Now there can be no doubt, he told himself morosely. Within the hour, I shall be dead.
He was afraid, he didn’t mind admitting that. When he was a soldier he knew he might die, but that was in a firefight, with a weapon in his hand, when he would at least have had a chance to defend himself. This was different: a cold and premeditated death at the hands of a bunch of religious psychopaths and gangsters. Of all the ways to go, Porter
reckoned, being murdered was the worst, for the simple reason that some bastard was getting the better of you.
And it made it worse to die without knowing who was killing you or why they wanted you dead so badly?
He peered into the darkness. His arms were still straining against the ropes binding him to the chair, but he knew it was useless: the wrestling with the bindings was just the instinctive desperate reaction of a condemned man, like a person who has been accidentally buried alive clawing hopelessly at the lid of their own coffin.
Hassad wasn’t here, he told himself. Or at least, if he was, he had no intention of showing himself. If it had been a trick all along, just to lure me out here to my death, then I don’t suppose he is about to change his mind now. But maybe it isn’t a trick? Perhaps someone back at the Firm betrayed me. Maybe someone who wants Katie Dartmouth to die, perhaps so the government will fall? After all, someone already tried to kill me back in London. Who’s to say they aren’t trying again out here? And this time, they look like making a better job of it.

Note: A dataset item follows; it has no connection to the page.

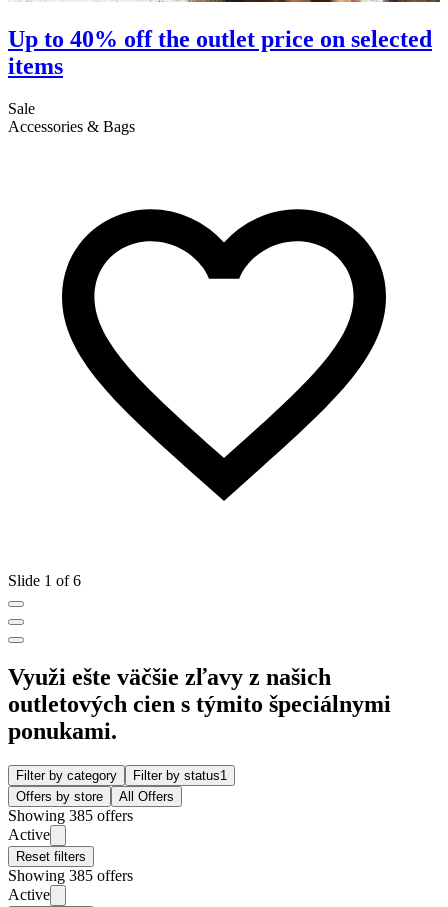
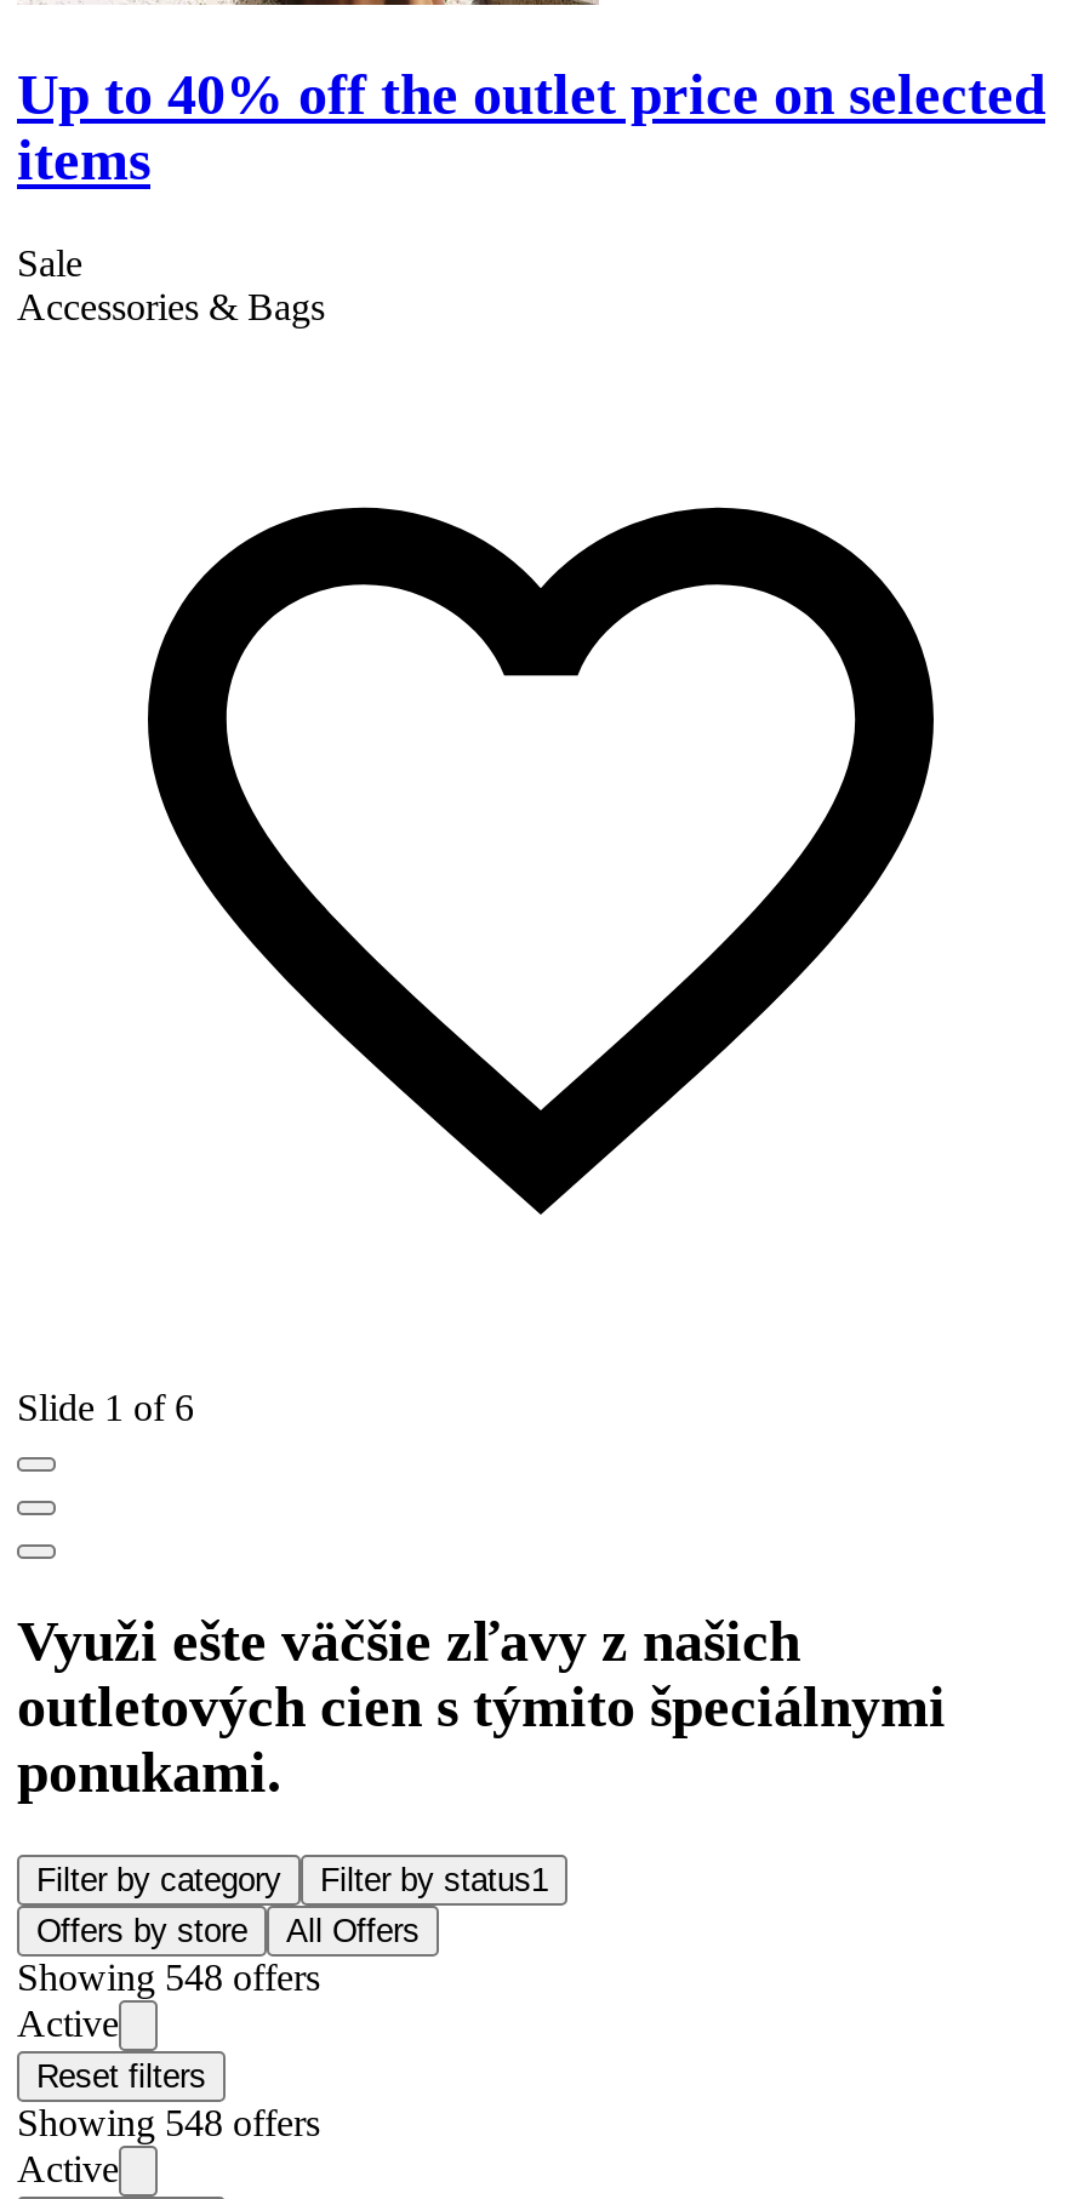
[8,807,133,824] Showing 385 offers -> [17,1957,320,1998] Showing 548 offers
[8,867,133,884] Showing 385 offers -> [17,2102,320,2143] Showing 548 offers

I can wrestle with the riddle. But unless the bastard chooses to tell me in the last seconds before the sword cuts into the back of my neck, I will never know the answer.
Porter tried to calm himself. He knew he had to keep himself together if he was to walk out of here and face his execution. Avoiding humiliation was the only shred of control he had left over what remained of his life, and he was determined not to squander that now: for all he knew, the beheading might be broadcast on television or the Internet. The minutes were ticking by, although without a watch he had no sure way of knowing how much time was left to him. Half an hour maybe? It could even be less.